My First Ambulance Ride

Doctor checking x-ray results

By JEFF YOCUM

It was the night before Christmas / And all through the house / Not a creature was stirring / But for the guy crying, “OUCH”!

That guy was me, and I was having the first, real medical emergency of my 70-year life. Getting up from bed to go to the bathroom, I fell uncontrollably to the floor, hitting my head on furniture on my way down. It was then that I realized I had no control over my entire left side.

My wife heard the crash and rushed back from the bathroom. My good fortune at that moment was I had married a woman who had spent the past 47-seven years as an ICU nurse. What I was ready to dismiss as my leg “falling asleep,” she recognized as a probable stroke. She quickly evaluated me with a simple neuro-assessment test. My responses confirmed her suspicions. Despite my protests, she called 9-1-1, describing the symptoms and timing of the event. Although I didn’t realize it, I was “on the clock” from that point on.

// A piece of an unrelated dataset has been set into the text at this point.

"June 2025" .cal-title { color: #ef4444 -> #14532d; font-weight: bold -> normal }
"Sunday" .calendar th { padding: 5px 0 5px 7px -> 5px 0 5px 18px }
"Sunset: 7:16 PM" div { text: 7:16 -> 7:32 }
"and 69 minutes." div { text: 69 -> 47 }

Lindsey Brittle, Kenneth Fields, and Alexander Mateo, the three-person team from Thurmont Ambulance Company, arrived just moments later. From what I can remember, they evaluated me again and checked my vitals. They also began communicating with the Emergency Department at Frederick Health Hospital.

Frederick Health Hospital’s stroke team was kept apprised of my status during my trip down US 15 to Frederick. We were met at the door by the stroke team.

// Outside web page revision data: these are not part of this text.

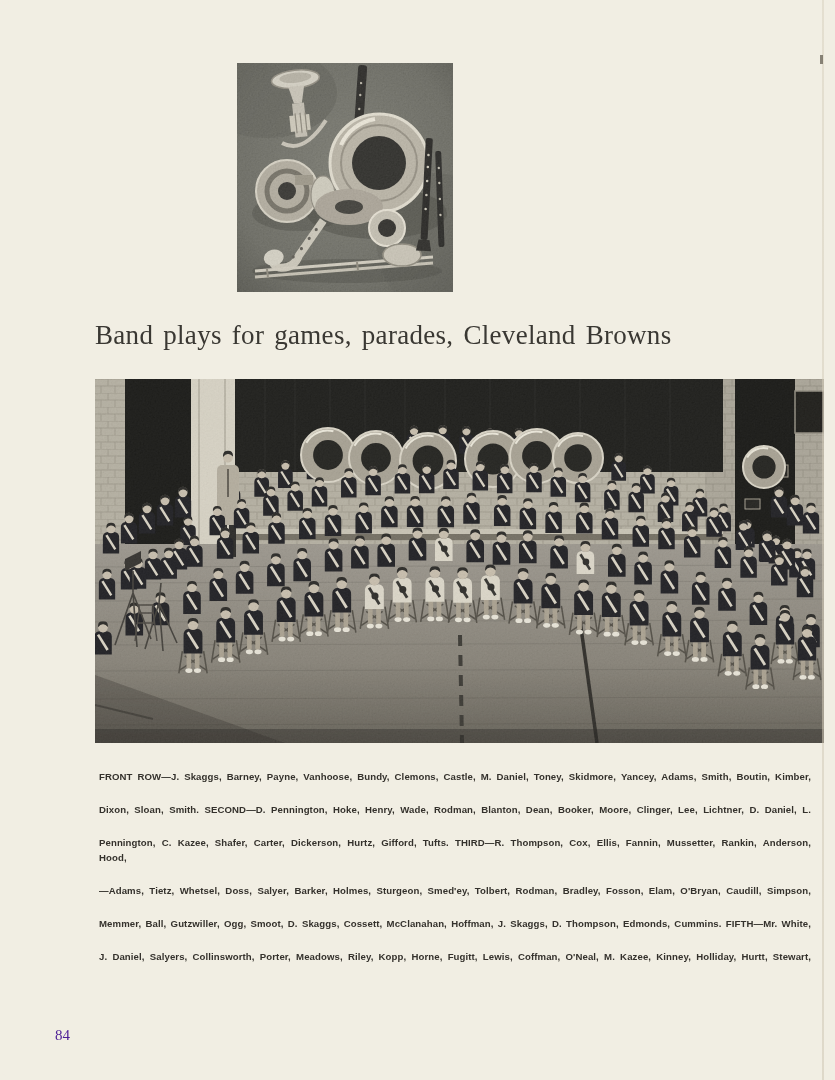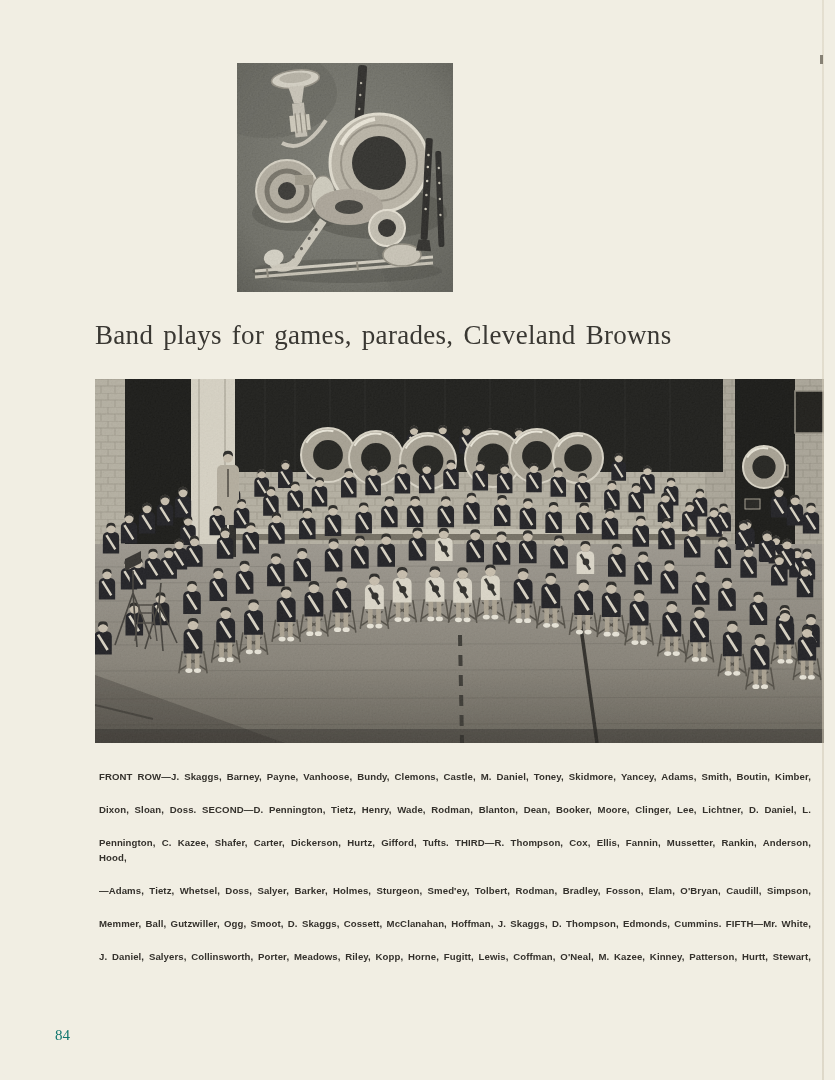"Dixon, Sloan, Doss. SECOND—D." div.cap-line { text: Doss. SECOND—D. Pennington, Tietz -> Smith. SECOND—D. Pennington, Hoke }
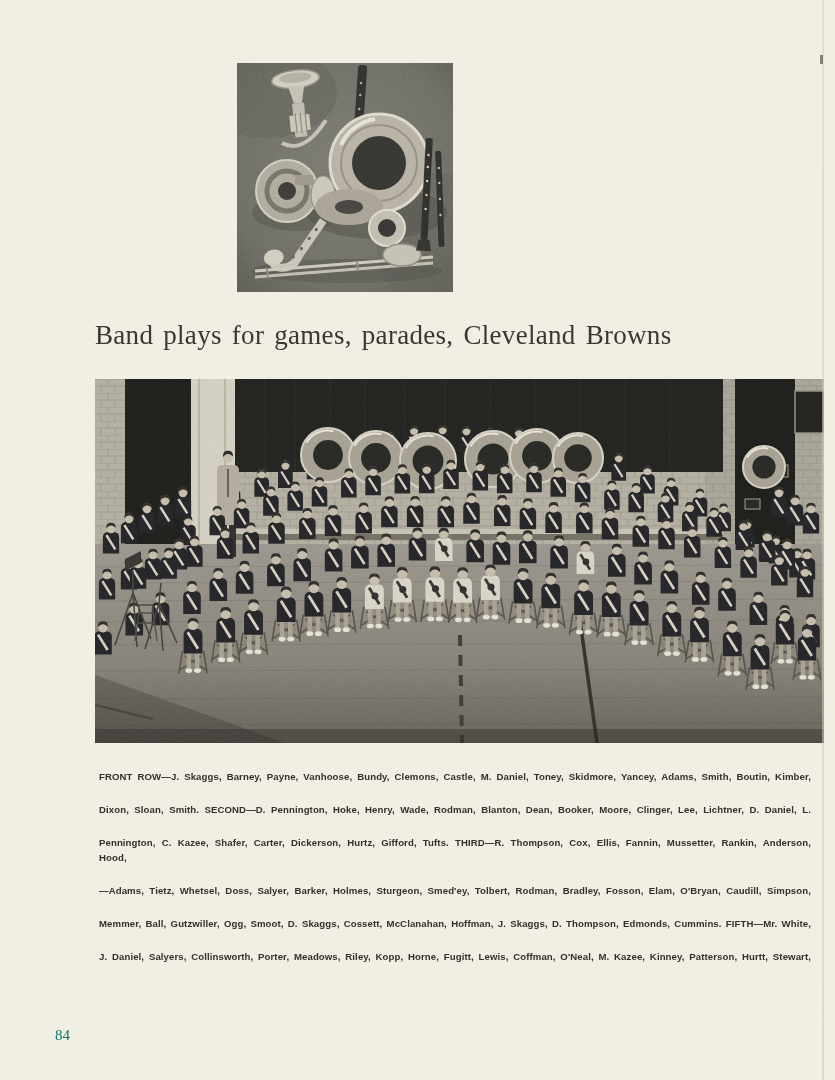"J. Daniel, Salyers, Collinsworth," div.cap-line { text: Patterson -> Holliday }
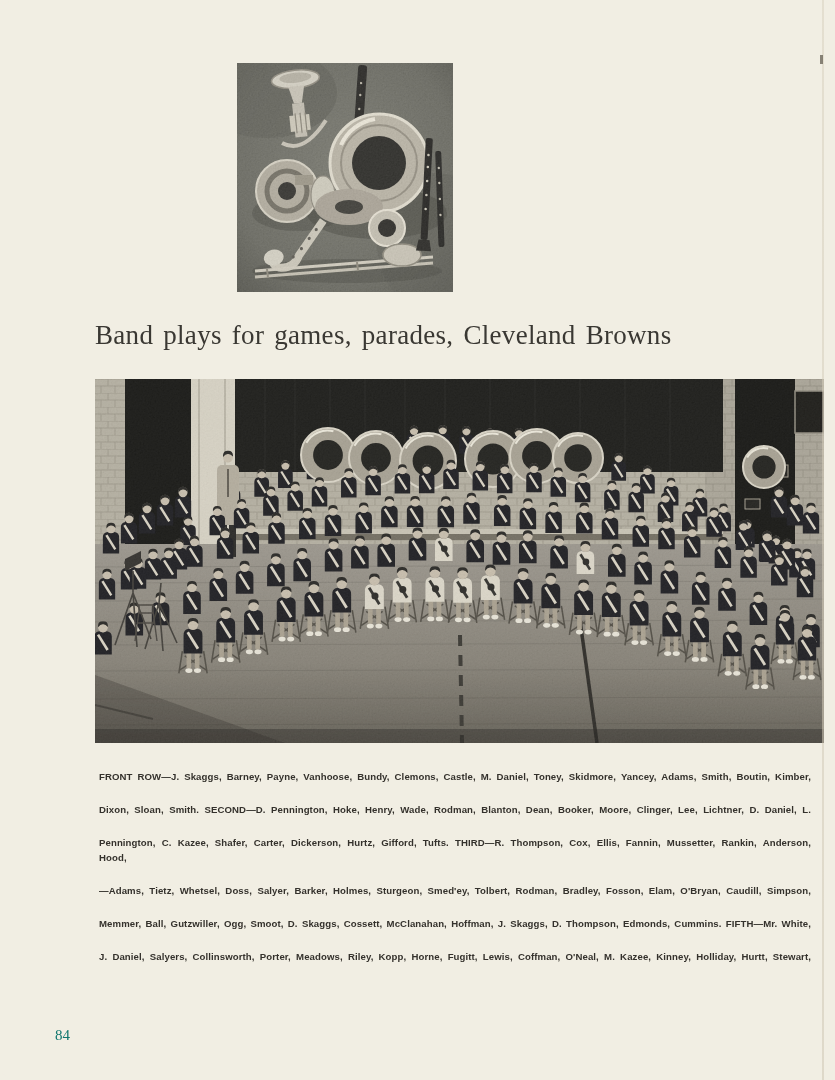"84" .page-number { color: #0f766e -> #4c1d95 }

My wife followed separately. By the time she made it to my bedside, I had already had a CT scan of my brain, as well as a CT angiogram. As I learned later, these tests were looking for a possible brain bleed that would have indicated a hemorrhagic stroke or a large vessel blockage. The scans showed neither. This made me a candidate for TNK, a clot-busting medicine. It has its own risks, as most treatments do. It was my decision whether to take the TNK route over other options. I am so grateful I chose the TNK.

Within a few minutes, I could feel my fine motor skills returning to my left side. I could touch my nose with my forefinger without difficulty. Relief washed over me. All of this happened in less than 75 minutes. I had beat the clock.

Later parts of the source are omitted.